Kircher's regular publisher, a printing house in Amsterdam run by Janssonius van Waesberge and Elizer Weyerstraten, produced the first copy of his work. In the same year another publisher named Jacob van Meurs brought out a copy of the text. Both editions are almost identical with the same content, pagination, and illustrations.

Reception and significance  

Kircher himself had never been to China, but compiled the oral and written reports of former Jesuit missionaries to publish a summary of the knowledge on China and Tibet collected by Europeans in the 17th century.
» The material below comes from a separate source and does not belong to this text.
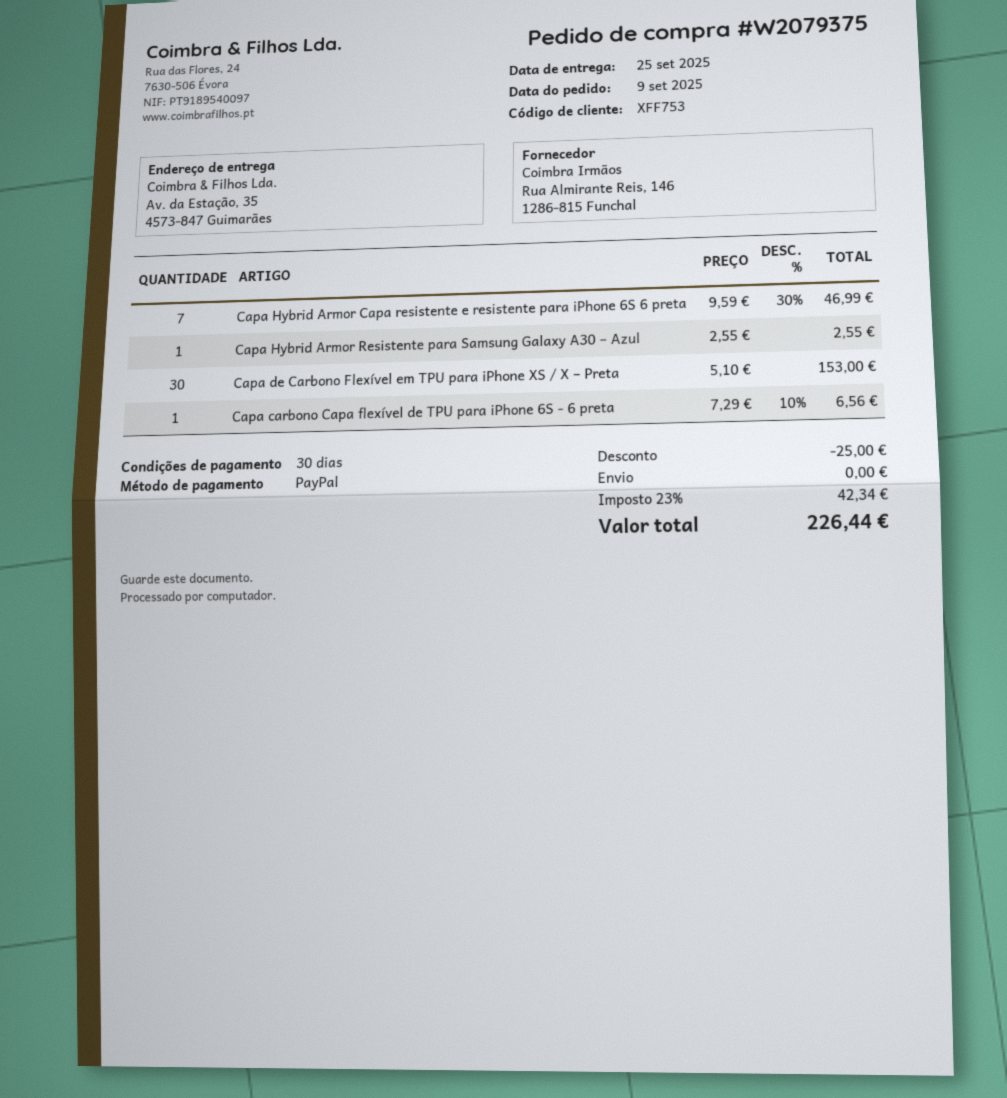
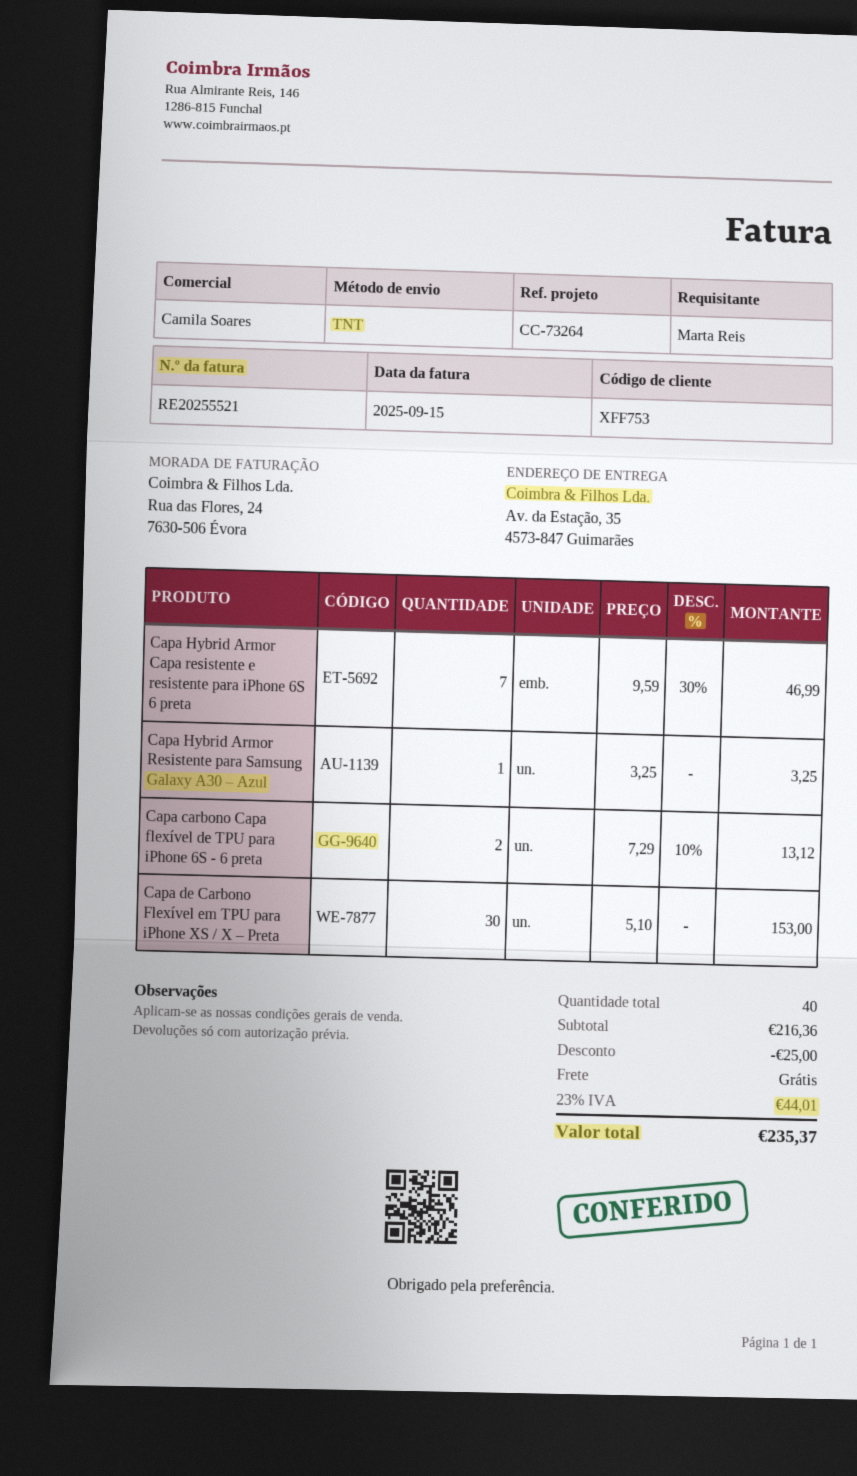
Capa Hybrid Armor Resistente para Samsung Galaxy A30 – Azul: 1 x 2.55 = 2.55 -> 1 x 3.25 = 3.25
Capa carbono Capa flexível de TPU para iPhone 6S - 6 preta: 1 x 7.29 - 10% = 6.56 -> 2 x 7.29 - 10% = 13.12
tax: 23% = 42.34 -> 23% = 44.01
total: 226.44 -> 235.37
At that time China Illustrata was successful and got translated into Dutch (1668), English (1669) and French (1670) shortly after the Latin original had been published in 1667. The English version awakened great interest in China and inspired numerous further English publications on far Eastern travels and discoveries.

However, China Illustrata was also criticized.  Gottfried Leibniz described the book as a work of entertainment rather than serious scholarship.  Egyptologist Adolf Erman agreed that Kircher had written a book for the public at large rather than for scholars.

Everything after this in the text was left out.